Enneagram Type Three (the Achiever)
Enneagram Type Six (the Loyalist)
What Each Type Brings to the Relationship
Surprisingly, this is not a common pairing, although these two types can work very well as a team. On the positive side, Threes bring hard work, optimism, energy, a desire to communicate to and connect with people, and a feeling of unlimited potential both personally and in the relationship itself. Threes can bring an enormous sense of self-confidence and the hope of success that is assured—that this relationship is a winning team or that this couple is the best ever! Common goals bring them together—they are both practical and want to achieve tangible things in the world. Sixes bring grounding, industrious hard work, perseverance in difficult times and personal loyalty to the Three. Sixes provide warmth, support, and a great deal of practical good sense. Sixes can also bring a compassion for the downtrodden or the less fortunate in life. Threes can pick up on this compassionate quality in Sixes and learn to open their own hearts more deeply to the underprivileged and the unfortunate.
Both believe in applying elbow grease toward goals, whether toward financial security or developing personal talents. In short, they are both doers. They foster equality and mutual respect for the different talents each brings and the shared interests they invest in. Threes help bolster the Six’s confidence and develop their self-esteem. Sixes offer support to Threes without Threes feeling smothered. Sixes also help Threes to become part of something bigger than themselves-a church, a service organization, a political or spiritual group. Both become stronger individually and as a team by “finding themselves” through service and humble hard work. Respect for each other can grow as each continues to discover the other’s good qualities. This can be a very enduring and successful couple as long as heart-centered values and deeper principles keeps them both grounded.
Potential Trouble Spots or Issues
Ultimately, each has what the other needs, but unless their relationship is healthy and well stabilized, they can tend to bring out the worst characteristics in themselves and in each other. These two types have similar negative qualities in common: both can be competitive and become workaholics, both are looking externally for reassurance to make up for secret inferiority feelings and insecurity, both want to be socially accepted. Both can be conformists of various kinds, doing what is expected of them, and both avoid looking at their deeper feelings or discussing their emotions. Both Sixes and Threes have feelings, but they tend to put them aside in order to get the job done whatever it is. Their different coping styles can get on each other’s nerves by reminding them of their own weak spots. Threes seem to be inflated and grandiose to Sixes; Sixes seem to be nervous and reactive loose cannons to Threes.
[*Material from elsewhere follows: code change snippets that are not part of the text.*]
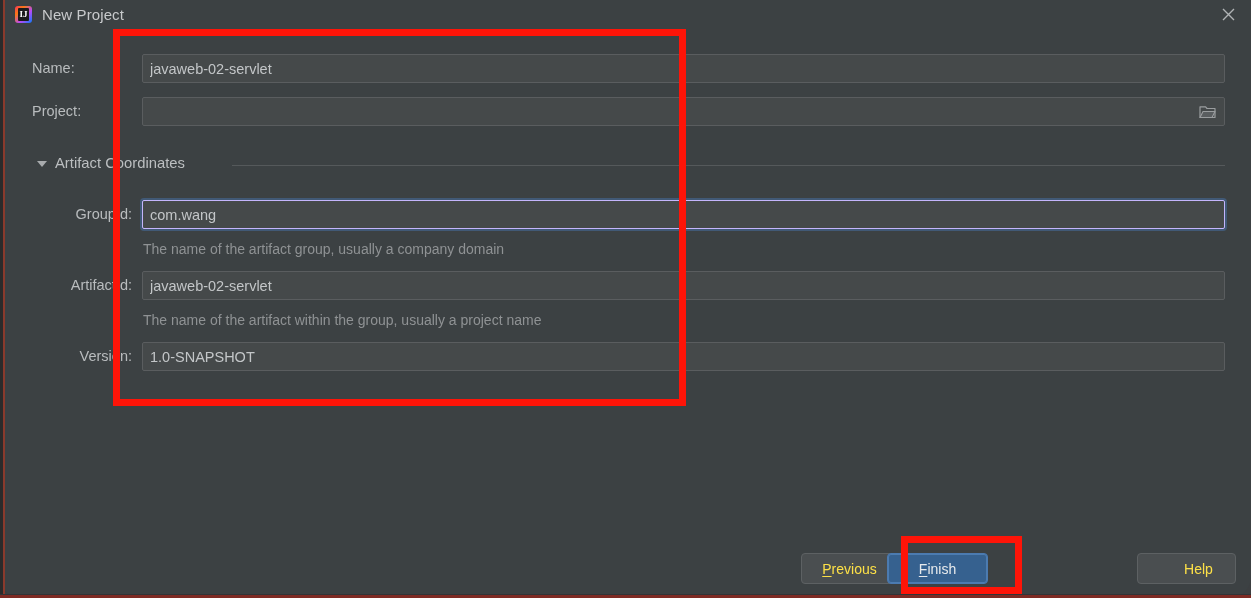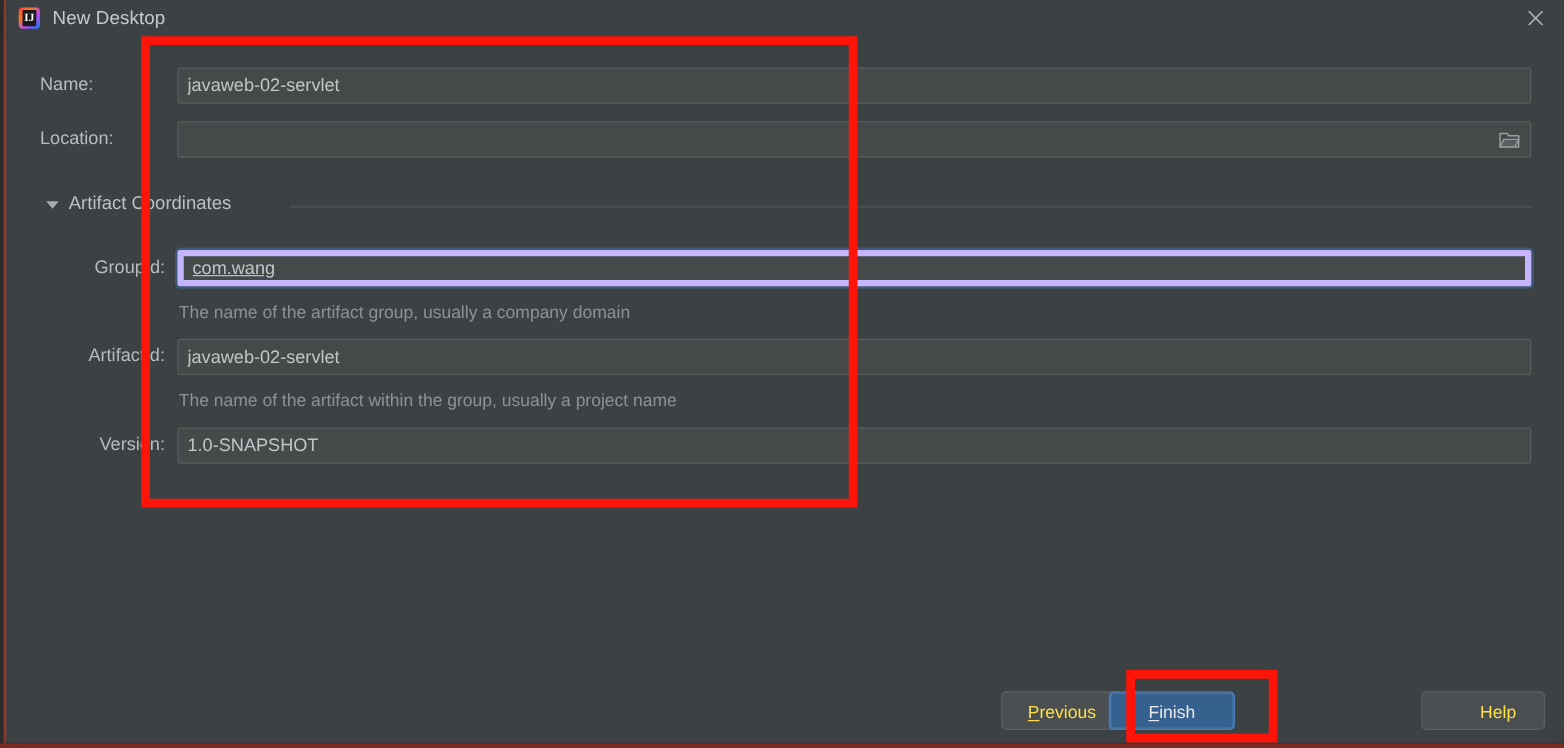--- a/index.html
+++ b/index.html
@@ -177,7 +177,7 @@
       <span class="app-icon">
         <span class="glyph">IJ</span>
       </span>
-      <span id="window-title">New Desktop</span>
+      <span id="window-title">New Project</span>
     </div>
     <div id="close-btn">
       <span>

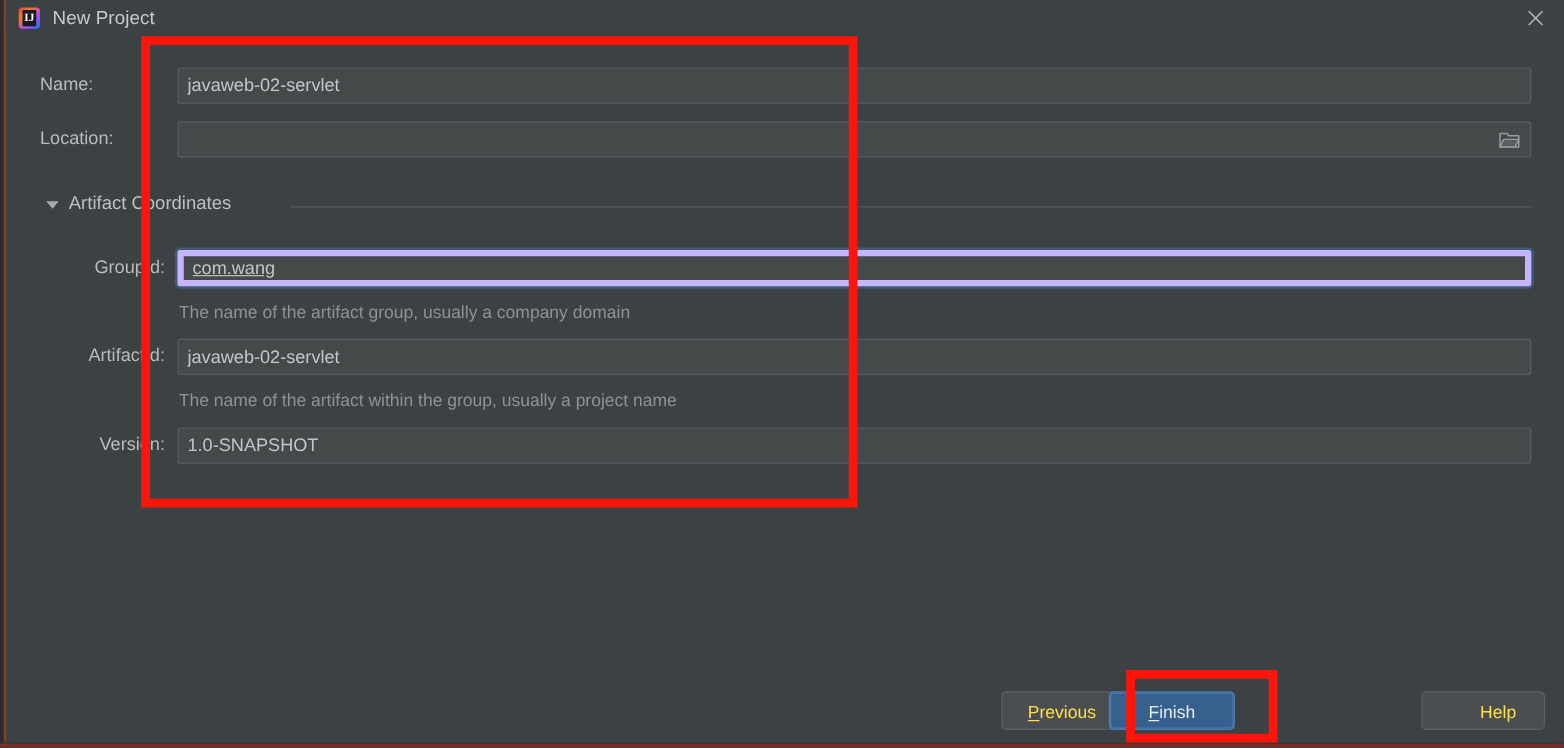--- a/index.html
+++ b/index.html
@@ -193,7 +193,7 @@
     <span class="val" placeholder="Project name">javaweb-02-servlet</span>
   </div>
 
-  <div class="lbl" style="left:32px; top:103px;">Location:</div>
+  <div class="lbl" style="left:32px; top:103px;">Project:</div>
   <div class="field" style="left:142px; top:97px; width:1083px;">
     <span class="browse">
       <svg width="17" height="14" viewBox="0 0 17 14">

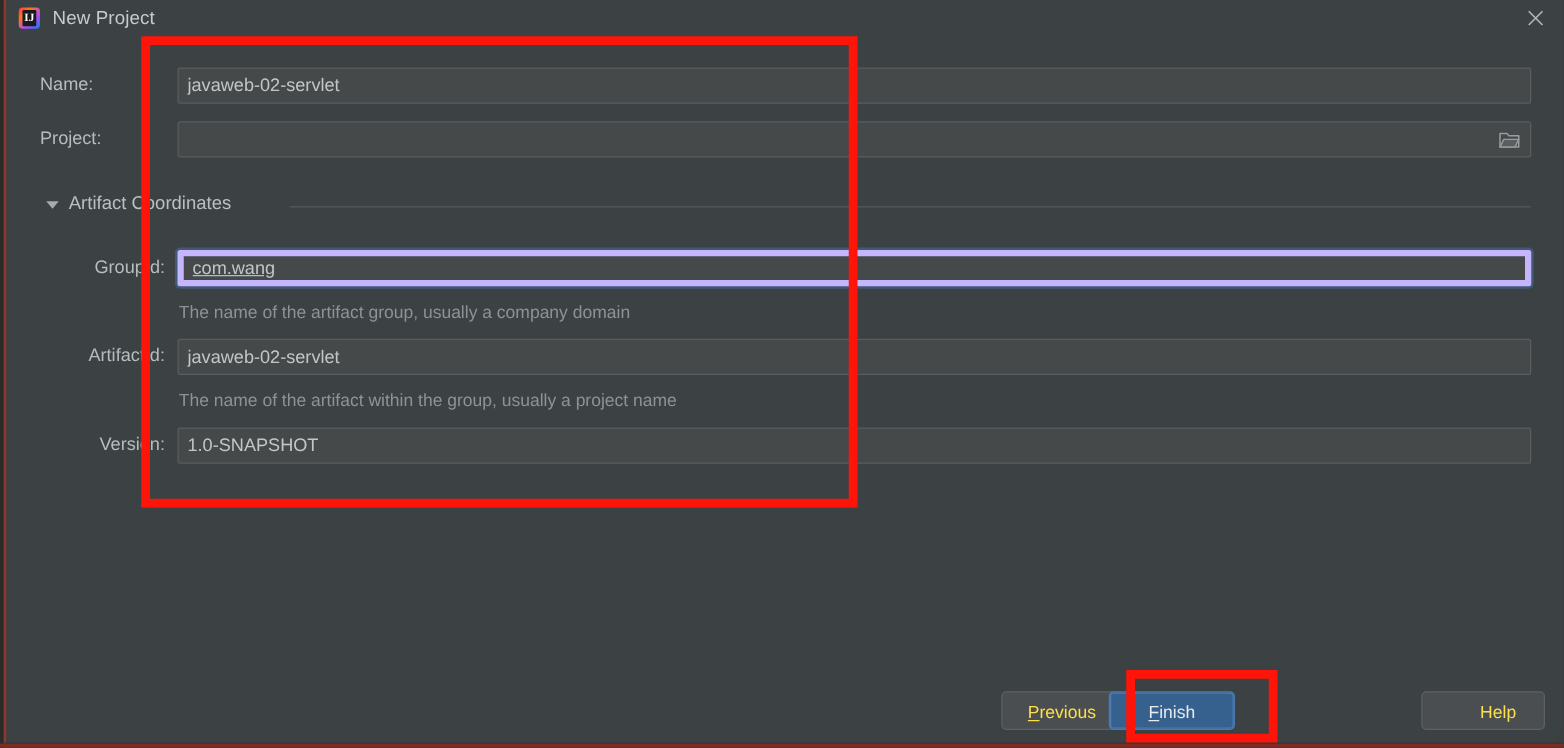--- a/index.html
+++ b/index.html
@@ -93,9 +93,8 @@
     overflow: hidden;
   }
   .field.focused {
-    border: 5px solid #c4b5fd;
+    border: 1px solid #c4b5fd;
     box-shadow: 0 0 0 2px rgba(70,110,160,.55);
-    text-decoration: underline;
   }
   .field .browse {
     margin-left: auto; width: 20px; height: 20px;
Sixes err on the side of caution, Threes on the side of too much ambition.
At their worst, both can become dishonest, evasive, and covert about their own actions and feelings. They can deteriorate into a relationship of robotic functioning in which real feelings are not discussed and both develop social lives away from the other. Threes will try to keep up appearances and are often embarrassed by Sixes (intentionally or inadvertently) revealing that the pair is in trouble. Eventually, there is a quiet, deadening down of any real enthusiasm or interest from both in the other. Instead of healthy skepticism and questioning of the Six, or the playful teasing and challenging competitiveness of the Three, both sides present an increasingly bland mask of normalcy to themselves and to the world until something comes along to expose the situation.